In 2024, resistance to gender diversity efforts was documented among employees at Rio Tinto. Employees argued that the organization's gender diversity efforts undermined a culture of meritocracy at the company.

== Possible explanations ==
=== General processes of resisting diversity ===
Some scholars propose that resistance to diversity can generally be understood to be a result of evolved cognitive processes that impact relations between different groups in society. They point to a disconnect between the once-adaptive way humans evolved sensitivity to group differences (e.g. "us" versus "them" tribal boundaries) and some current social environments that contain unprecedented levels of diversity. They propose resistance to diversity may stem from the conflict between automatic social categorization and modern heterogeneous social environments.

=== Identity threats ===
As companies attempt to grow diverse workforces and train them to work harmoniously, research suggests minority group progress may induce a threat response from those in the majority group. Researchers Major and Kaiser argue these types of diversity initiatives jeopardize status hierarchies and that this status instability produces threat, even within well-meaning, "prodiversity" progressives.

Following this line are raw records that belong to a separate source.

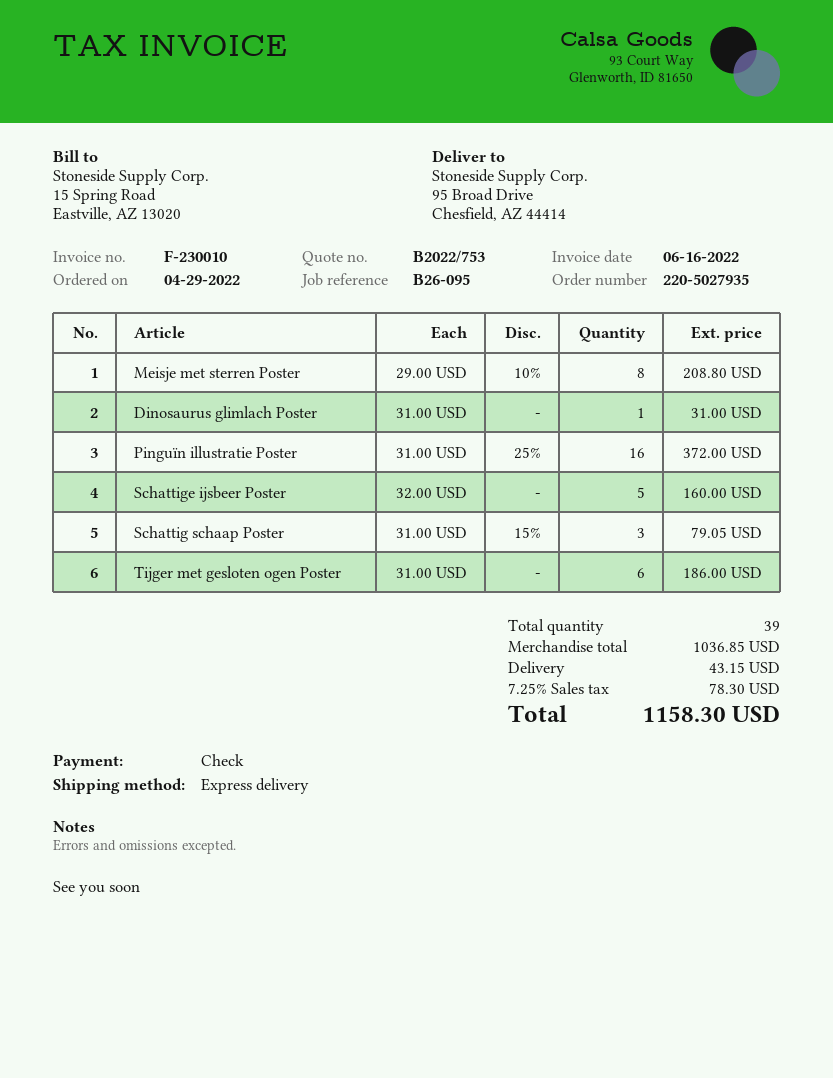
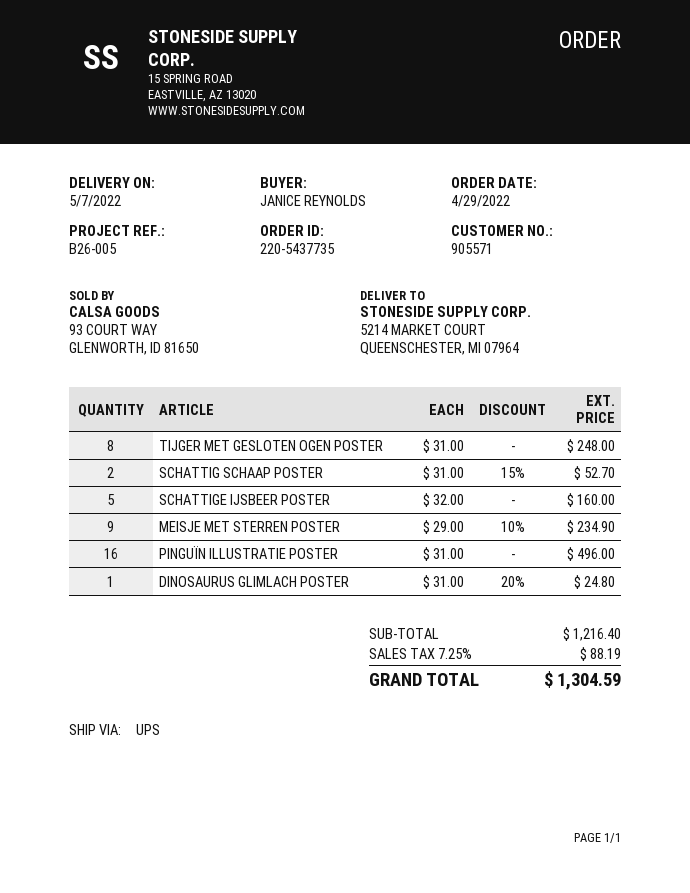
order number: 220-5027935 -> 220-5437735
reference: B26-095 -> B26-005
shipping method: express -> UPS
ship to: 95 Broad Drive, Chesfield, AZ 44414 -> 5214 MARKET COURT, QUEENSCHESTER, MI 07964
Meisje met sterren Poster: 8 x 29.00 - 10% = 208.80 -> 9 x 29.00 - 10% = 234.90
Dinosaurus glimlach Poster: 1 x 31.00 = 31.00 -> 1 x 31.00 - 20% = 24.80
Pinguïn illustratie Poster: 16 x 31.00 - 25% = 372.00 -> 16 x 31.00 = 496.00
Schattig schaap Poster: 3 x 31.00 - 15% = 79.05 -> 2 x 31.00 - 15% = 52.70
Tijger met gesloten ogen Poster: 6 x 31.00 = 186.00 -> 8 x 31.00 = 248.00
subtotal: 1036.85 -> 1216.40
shipping: 43.15 -> none
tax: 7.25% = 78.30 -> 7.25% = 88.19
total: 1158.30 -> 1304.59

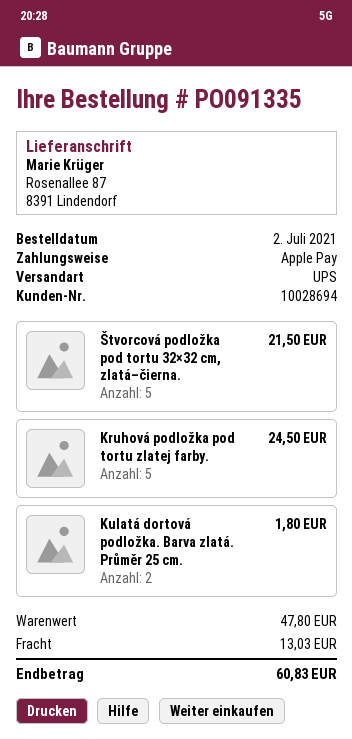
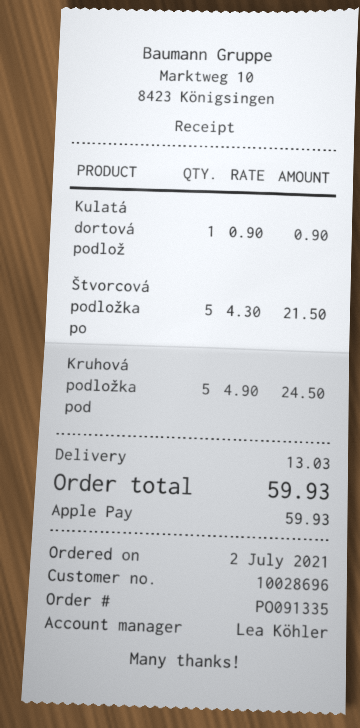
customer number: 10028694 -> 10028696
Kulatá dortová podložka. Barva zlatá. Průměr 25 cm.: 2 for 1.80 -> 1 for 0.90
total: 60.83 -> 59.93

Racial progress has been shown to negatively impact Whites' self-worth; Whites may buffer this impact by perceiving anti-white bias (i.e. racial discounting). Similarly, researchers have observed increases in social identity threat among men who discuss the instability of men's high status (i.e. changing gender-status relations) with women's.

Another possible threat-related mechanism that could underlie resistance to diversity is prototypicality threat, or the threat that one's sub-group will no longer best represent the broader, superordinate group.

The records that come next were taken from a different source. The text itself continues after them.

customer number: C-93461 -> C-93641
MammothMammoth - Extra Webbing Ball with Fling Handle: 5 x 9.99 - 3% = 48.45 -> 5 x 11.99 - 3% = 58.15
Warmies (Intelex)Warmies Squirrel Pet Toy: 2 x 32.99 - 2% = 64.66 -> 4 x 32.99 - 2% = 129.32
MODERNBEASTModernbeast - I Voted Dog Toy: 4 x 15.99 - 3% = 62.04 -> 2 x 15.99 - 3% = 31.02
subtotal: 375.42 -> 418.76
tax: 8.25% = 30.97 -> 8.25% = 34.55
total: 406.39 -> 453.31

=== Feelings of exclusion ===
Although multicultural ideology is commonly used in workplaces, research suggests White individuals may associate multiculturalism with exclusion and may not readily associate multiculturalism with conceptions of the self. This program of research also found the degree to which Whites feel included, relative to minorities, can help explain racial differences in diversity endorsement. Plaut et al suggest socially contextualized cues to inclusion or exclusion can meaningfully impact resistance to diversity.

In response to the association between multiculturalism and feelings of exclusion among members of dominant groups, scholars have called for the use of all-inclusive multiculturalism, or multiculturalism that explicitly includes the dominant group. These researchers noted that whether non-minorities are included or excluded in an article about multiculturalism can implicitly influence their inclusionary associations with the ideology.

=== Problems with diversity efforts ===
Commentators and scholars have speculated that diversity training may itself be creating backlash because employees may feel uncomfortable in training environments or resent being told what to do. When examining the sources of resistance to diversity efforts, researchers have said organizations often use negative, legal-focused deterrents within bias training, designate diversity training as mandatory, and associated the training with corrective action for "problem groups".

Consistent with this thinking, researchers documented evidence of a "counter-response" (i.e. rebellion/defiance) when administering brochures or priming participants with controlling conceptualizations of prejudice-reduction, compared with autonomy-supporting conceptualizations. The controlling conceptualizations focused on the need to reduce prejudice and comply with norms of non-prejudice, whereas the autonomy-supporting conceptualizations focused on drawing attention to the choice and personal value involved in non-prejudice. Finding negative outcomes associated with the controlling conditions, they said common organizational efforts to reduce prejudice via control may be unintentionally increasing resistance.